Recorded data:
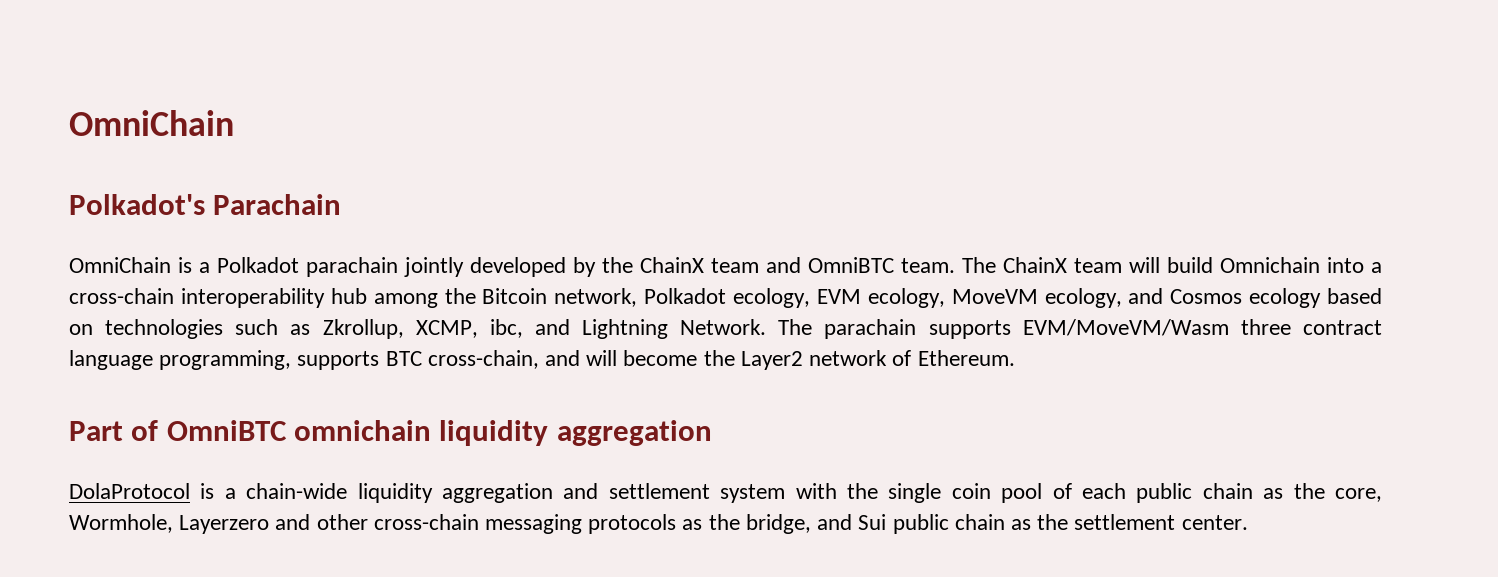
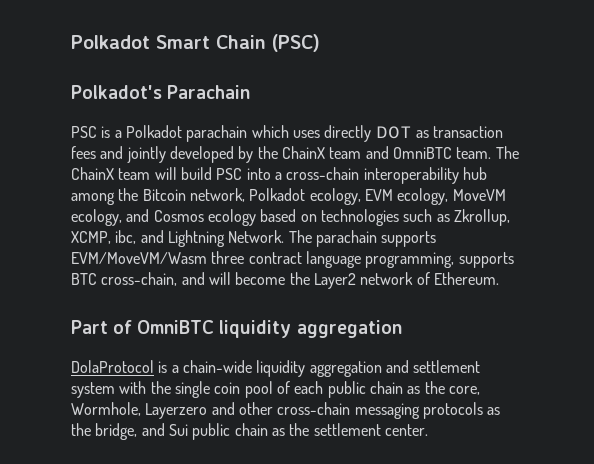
[69,110,234,136] OmniChain -> [71,34,320,52] Polkadot Smart Chain (PSC)
[69,257,171,273] OmniChain -> [71,126,97,138] PSC
(398, 267) none -> [251,125,504,142] [71,146,124,159] which uses directly DOT as transaction fees and
[1220,257,1320,273] Omnichain -> [216,168,243,180] PSC
[294,420,432,441] omnichain -> (215, 327) none

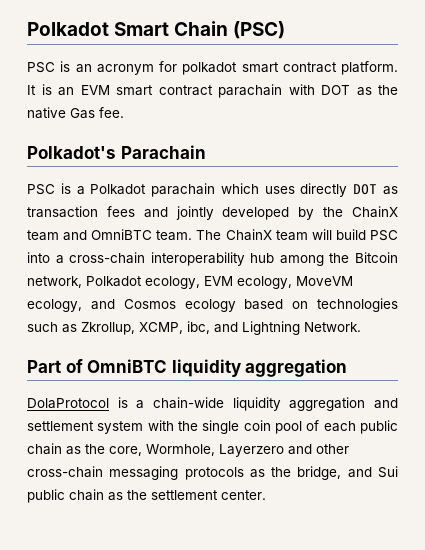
(320, 43) none -> [27,61,398,75] [27,84,398,98] [27,107,124,119] // PSC is an acronym for polkadot smart contract platform. It is an EVM smart contract parachain with DOT as the native Gas fee.
[288,230,437,247] [71,251,514,268] [71,272,499,289] The parachain supports EVM/MoveVM/Wasm three contract language programming, supports BTC cross-chain, and will become the Layer2 network of Ethereum. -> (361, 327) none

YOUR ASSIGNMENT: Please set down, exactly and with nothing added, the lines from the line with "[1220,257,1320,273] Omnichain ->" to the end of the entries above, omitting pictures.

ANSWER AREA:
[1220,257,1320,273] Omnichain -> [216,168,243,180] PSC
[294,420,432,441] omnichain -> (215, 327) none

(320, 43) none -> [27,61,398,75] [27,84,398,98] [27,107,124,119] // PSC is an acronym for polkadot smart contract platform. It is an EVM smart contract parachain with DOT as the native Gas fee.
[288,230,437,247] [71,251,514,268] [71,272,499,289] The parachain supports EVM/MoveVM/Wasm three contract language programming, supports BTC cross-chain, and will become the Layer2 network of Ethereum. -> (361, 327) none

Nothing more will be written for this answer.